• _EXERCISE GOAL_:
Lines from the beginning of the data through the line containing "[273,153,403,168] Clasificacion: ->" are to be copied exactly, with no other line included.

### EXTRACTED DATA ###

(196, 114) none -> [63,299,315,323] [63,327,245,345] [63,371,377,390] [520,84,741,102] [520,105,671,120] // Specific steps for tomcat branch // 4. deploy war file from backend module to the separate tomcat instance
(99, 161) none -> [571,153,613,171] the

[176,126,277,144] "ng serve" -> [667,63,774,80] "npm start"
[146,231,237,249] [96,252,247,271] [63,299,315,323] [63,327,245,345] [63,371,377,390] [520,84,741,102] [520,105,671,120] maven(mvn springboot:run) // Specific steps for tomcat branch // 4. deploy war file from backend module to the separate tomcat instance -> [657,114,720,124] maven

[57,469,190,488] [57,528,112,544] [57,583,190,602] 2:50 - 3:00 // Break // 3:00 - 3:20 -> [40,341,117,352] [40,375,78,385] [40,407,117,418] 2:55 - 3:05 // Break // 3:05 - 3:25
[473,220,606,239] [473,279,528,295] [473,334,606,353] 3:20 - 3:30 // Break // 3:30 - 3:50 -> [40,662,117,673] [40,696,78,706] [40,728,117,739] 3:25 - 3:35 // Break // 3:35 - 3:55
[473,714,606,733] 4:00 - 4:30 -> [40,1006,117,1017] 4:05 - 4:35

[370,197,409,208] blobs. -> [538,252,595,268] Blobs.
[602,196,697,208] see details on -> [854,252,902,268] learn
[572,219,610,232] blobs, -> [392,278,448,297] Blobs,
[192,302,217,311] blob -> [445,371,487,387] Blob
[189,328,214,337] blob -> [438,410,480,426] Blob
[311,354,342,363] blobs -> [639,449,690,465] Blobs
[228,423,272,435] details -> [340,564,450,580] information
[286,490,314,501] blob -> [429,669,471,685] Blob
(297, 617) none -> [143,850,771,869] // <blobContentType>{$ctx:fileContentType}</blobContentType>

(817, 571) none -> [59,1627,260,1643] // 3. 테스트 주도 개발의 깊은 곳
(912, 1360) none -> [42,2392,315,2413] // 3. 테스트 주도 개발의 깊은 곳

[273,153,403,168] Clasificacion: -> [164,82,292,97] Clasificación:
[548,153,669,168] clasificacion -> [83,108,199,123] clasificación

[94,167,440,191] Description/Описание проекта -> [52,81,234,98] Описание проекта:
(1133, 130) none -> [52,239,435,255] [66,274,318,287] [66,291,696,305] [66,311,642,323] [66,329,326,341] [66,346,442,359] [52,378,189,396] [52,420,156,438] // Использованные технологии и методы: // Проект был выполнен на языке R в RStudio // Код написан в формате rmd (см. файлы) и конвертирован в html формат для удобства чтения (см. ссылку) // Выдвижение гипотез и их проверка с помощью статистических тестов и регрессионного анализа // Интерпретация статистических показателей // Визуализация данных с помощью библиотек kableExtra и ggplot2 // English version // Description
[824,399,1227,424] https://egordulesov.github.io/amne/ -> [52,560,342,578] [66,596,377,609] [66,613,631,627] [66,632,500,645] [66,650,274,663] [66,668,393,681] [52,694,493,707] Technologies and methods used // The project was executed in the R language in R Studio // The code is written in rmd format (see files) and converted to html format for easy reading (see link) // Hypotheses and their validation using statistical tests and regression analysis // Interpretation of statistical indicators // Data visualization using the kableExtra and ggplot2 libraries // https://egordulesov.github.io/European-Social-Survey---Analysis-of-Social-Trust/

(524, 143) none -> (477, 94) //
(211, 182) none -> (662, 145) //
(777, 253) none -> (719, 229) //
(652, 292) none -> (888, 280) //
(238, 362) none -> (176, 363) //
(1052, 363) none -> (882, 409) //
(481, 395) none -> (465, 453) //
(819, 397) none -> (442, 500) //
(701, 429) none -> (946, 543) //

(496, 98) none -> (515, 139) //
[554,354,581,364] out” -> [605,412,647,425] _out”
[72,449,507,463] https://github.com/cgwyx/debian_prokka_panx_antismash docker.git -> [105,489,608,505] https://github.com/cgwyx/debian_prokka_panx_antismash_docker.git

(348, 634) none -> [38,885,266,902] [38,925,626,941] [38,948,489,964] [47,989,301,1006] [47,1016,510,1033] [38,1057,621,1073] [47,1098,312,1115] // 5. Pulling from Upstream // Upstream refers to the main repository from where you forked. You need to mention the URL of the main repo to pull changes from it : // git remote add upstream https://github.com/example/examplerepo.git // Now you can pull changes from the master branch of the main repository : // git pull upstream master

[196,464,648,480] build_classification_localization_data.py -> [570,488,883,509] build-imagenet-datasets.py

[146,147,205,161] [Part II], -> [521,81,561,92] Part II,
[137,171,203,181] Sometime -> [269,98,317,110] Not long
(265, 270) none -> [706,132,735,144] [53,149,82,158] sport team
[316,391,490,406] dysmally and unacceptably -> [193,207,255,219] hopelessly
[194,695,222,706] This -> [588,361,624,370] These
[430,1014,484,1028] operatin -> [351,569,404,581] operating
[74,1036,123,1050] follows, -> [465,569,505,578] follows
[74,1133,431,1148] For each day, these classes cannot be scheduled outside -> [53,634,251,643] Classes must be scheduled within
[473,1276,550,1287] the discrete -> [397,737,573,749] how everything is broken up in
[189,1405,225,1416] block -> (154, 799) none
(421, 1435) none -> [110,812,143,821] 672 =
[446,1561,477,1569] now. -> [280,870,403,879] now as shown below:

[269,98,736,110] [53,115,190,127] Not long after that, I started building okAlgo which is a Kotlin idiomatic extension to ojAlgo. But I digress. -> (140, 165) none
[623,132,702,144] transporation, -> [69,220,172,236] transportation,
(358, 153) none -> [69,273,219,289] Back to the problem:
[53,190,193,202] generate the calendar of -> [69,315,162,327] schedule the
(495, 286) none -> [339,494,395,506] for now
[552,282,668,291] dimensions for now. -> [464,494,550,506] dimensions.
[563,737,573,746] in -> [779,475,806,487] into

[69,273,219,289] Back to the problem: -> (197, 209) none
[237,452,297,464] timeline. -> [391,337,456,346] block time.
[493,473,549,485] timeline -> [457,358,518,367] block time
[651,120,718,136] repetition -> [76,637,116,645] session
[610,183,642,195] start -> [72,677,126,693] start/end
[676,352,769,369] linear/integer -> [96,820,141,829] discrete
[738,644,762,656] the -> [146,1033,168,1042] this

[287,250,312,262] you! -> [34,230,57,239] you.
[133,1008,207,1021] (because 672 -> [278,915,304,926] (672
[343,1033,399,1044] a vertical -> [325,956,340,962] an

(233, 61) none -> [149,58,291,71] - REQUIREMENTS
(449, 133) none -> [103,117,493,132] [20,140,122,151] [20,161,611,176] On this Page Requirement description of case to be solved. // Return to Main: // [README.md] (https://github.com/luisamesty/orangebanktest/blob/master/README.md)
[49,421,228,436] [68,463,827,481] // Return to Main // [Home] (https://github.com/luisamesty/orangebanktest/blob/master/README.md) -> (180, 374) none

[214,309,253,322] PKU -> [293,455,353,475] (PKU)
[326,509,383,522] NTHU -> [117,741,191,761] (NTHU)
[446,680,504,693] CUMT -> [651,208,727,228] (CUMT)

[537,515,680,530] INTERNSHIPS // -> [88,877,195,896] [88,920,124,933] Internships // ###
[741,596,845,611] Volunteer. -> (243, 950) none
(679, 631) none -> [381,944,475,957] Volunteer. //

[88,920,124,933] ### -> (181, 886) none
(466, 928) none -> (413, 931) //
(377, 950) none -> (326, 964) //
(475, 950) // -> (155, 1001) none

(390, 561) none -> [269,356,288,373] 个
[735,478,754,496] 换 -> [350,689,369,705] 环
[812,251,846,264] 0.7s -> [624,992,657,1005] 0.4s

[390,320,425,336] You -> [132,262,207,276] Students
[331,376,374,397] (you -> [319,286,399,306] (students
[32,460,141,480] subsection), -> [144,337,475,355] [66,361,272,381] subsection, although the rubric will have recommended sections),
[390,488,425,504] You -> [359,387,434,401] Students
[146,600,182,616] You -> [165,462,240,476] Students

###

• _TASK RESPONSE_:
(196, 114) none -> [63,299,315,323] [63,327,245,345] [63,371,377,390] [520,84,741,102] [520,105,671,120] // Specific steps for tomcat branch // 4. deploy war file from backend module to the separate tomcat instance
(99, 161) none -> [571,153,613,171] the

[176,126,277,144] "ng serve" -> [667,63,774,80] "npm start"
[146,231,237,249] [96,252,247,271] [63,299,315,323] [63,327,245,345] [63,371,377,390] [520,84,741,102] [520,105,671,120] maven(mvn springboot:run) // Specific steps for tomcat branch // 4. deploy war file from backend module to the separate tomcat instance -> [657,114,720,124] maven

[57,469,190,488] [57,528,112,544] [57,583,190,602] 2:50 - 3:00 // Break // 3:00 - 3:20 -> [40,341,117,352] [40,375,78,385] [40,407,117,418] 2:55 - 3:05 // Break // 3:05 - 3:25
[473,220,606,239] [473,279,528,295] [473,334,606,353] 3:20 - 3:30 // Break // 3:30 - 3:50 -> [40,662,117,673] [40,696,78,706] [40,728,117,739] 3:25 - 3:35 // Break // 3:35 - 3:55
[473,714,606,733] 4:00 - 4:30 -> [40,1006,117,1017] 4:05 - 4:35

[370,197,409,208] blobs. -> [538,252,595,268] Blobs.
[602,196,697,208] see details on -> [854,252,902,268] learn
[572,219,610,232] blobs, -> [392,278,448,297] Blobs,
[192,302,217,311] blob -> [445,371,487,387] Blob
[189,328,214,337] blob -> [438,410,480,426] Blob
[311,354,342,363] blobs -> [639,449,690,465] Blobs
[228,423,272,435] details -> [340,564,450,580] information
[286,490,314,501] blob -> [429,669,471,685] Blob
(297, 617) none -> [143,850,771,869] // <blobContentType>{$ctx:fileContentType}</blobContentType>

(817, 571) none -> [59,1627,260,1643] // 3. 테스트 주도 개발의 깊은 곳
(912, 1360) none -> [42,2392,315,2413] // 3. 테스트 주도 개발의 깊은 곳

[273,153,403,168] Clasificacion: -> [164,82,292,97] Clasificación:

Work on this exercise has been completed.